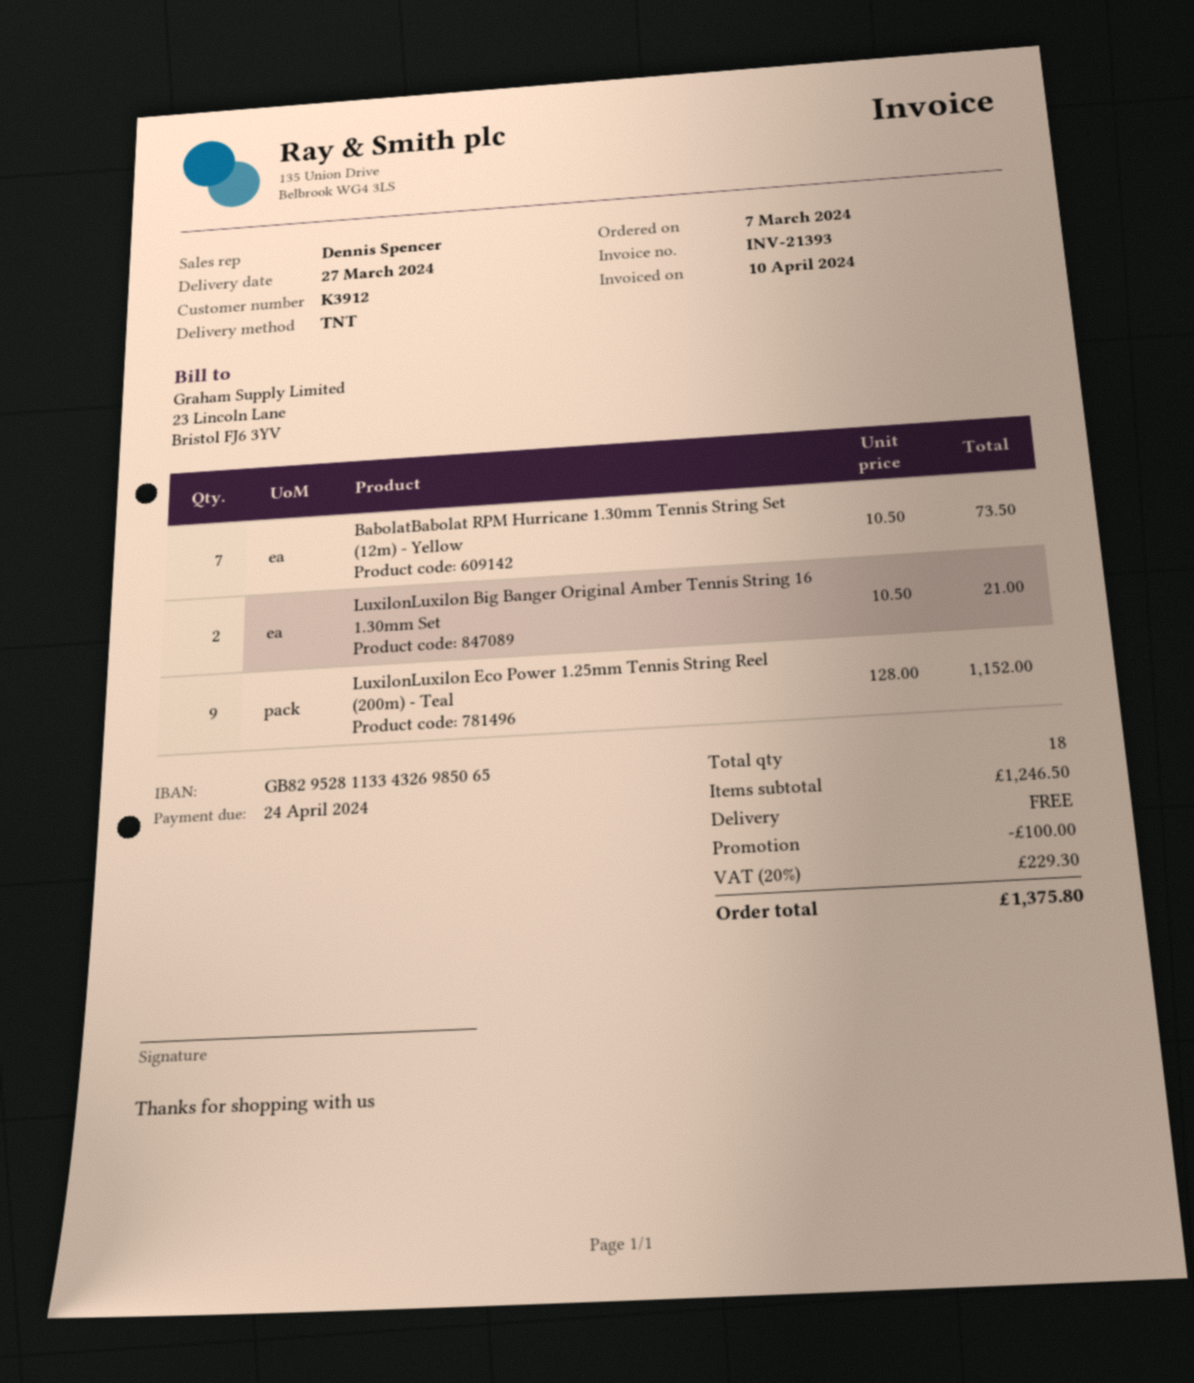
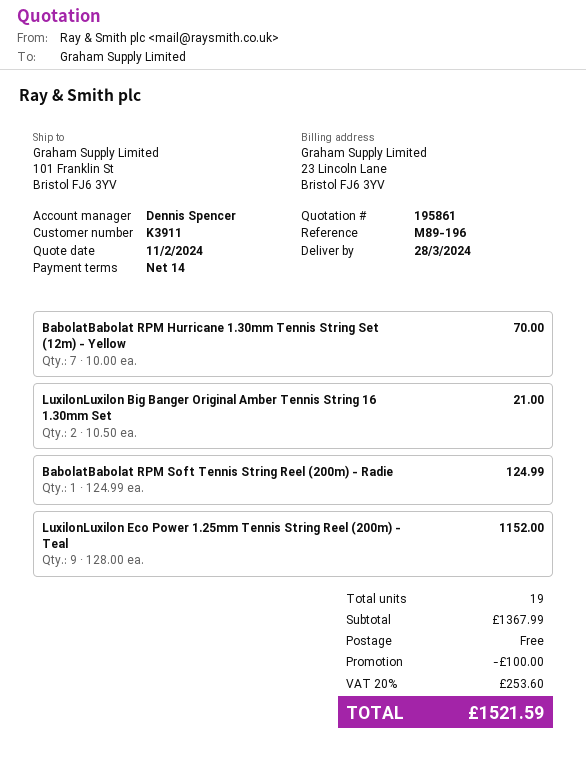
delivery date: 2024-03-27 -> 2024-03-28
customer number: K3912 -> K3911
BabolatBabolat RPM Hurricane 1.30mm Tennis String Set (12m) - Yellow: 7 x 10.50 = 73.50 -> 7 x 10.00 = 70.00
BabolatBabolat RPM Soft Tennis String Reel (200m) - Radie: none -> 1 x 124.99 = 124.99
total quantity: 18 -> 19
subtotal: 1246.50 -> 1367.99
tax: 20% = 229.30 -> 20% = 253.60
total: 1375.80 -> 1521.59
● ● ● ●
▶ _Problem details_
Transcribe the listing above verbatim. No picture belongs in the result.

▶ _Answer section_
delivery date: 2024-03-27 -> 2024-03-28
customer number: K3912 -> K3911
BabolatBabolat RPM Hurricane 1.30mm Tennis String Set (12m) - Yellow: 7 x 10.50 = 73.50 -> 7 x 10.00 = 70.00
BabolatBabolat RPM Soft Tennis String Reel (200m) - Radie: none -> 1 x 124.99 = 124.99
total quantity: 18 -> 19
subtotal: 1246.50 -> 1367.99
tax: 20% = 229.30 -> 20% = 253.60
total: 1375.80 -> 1521.59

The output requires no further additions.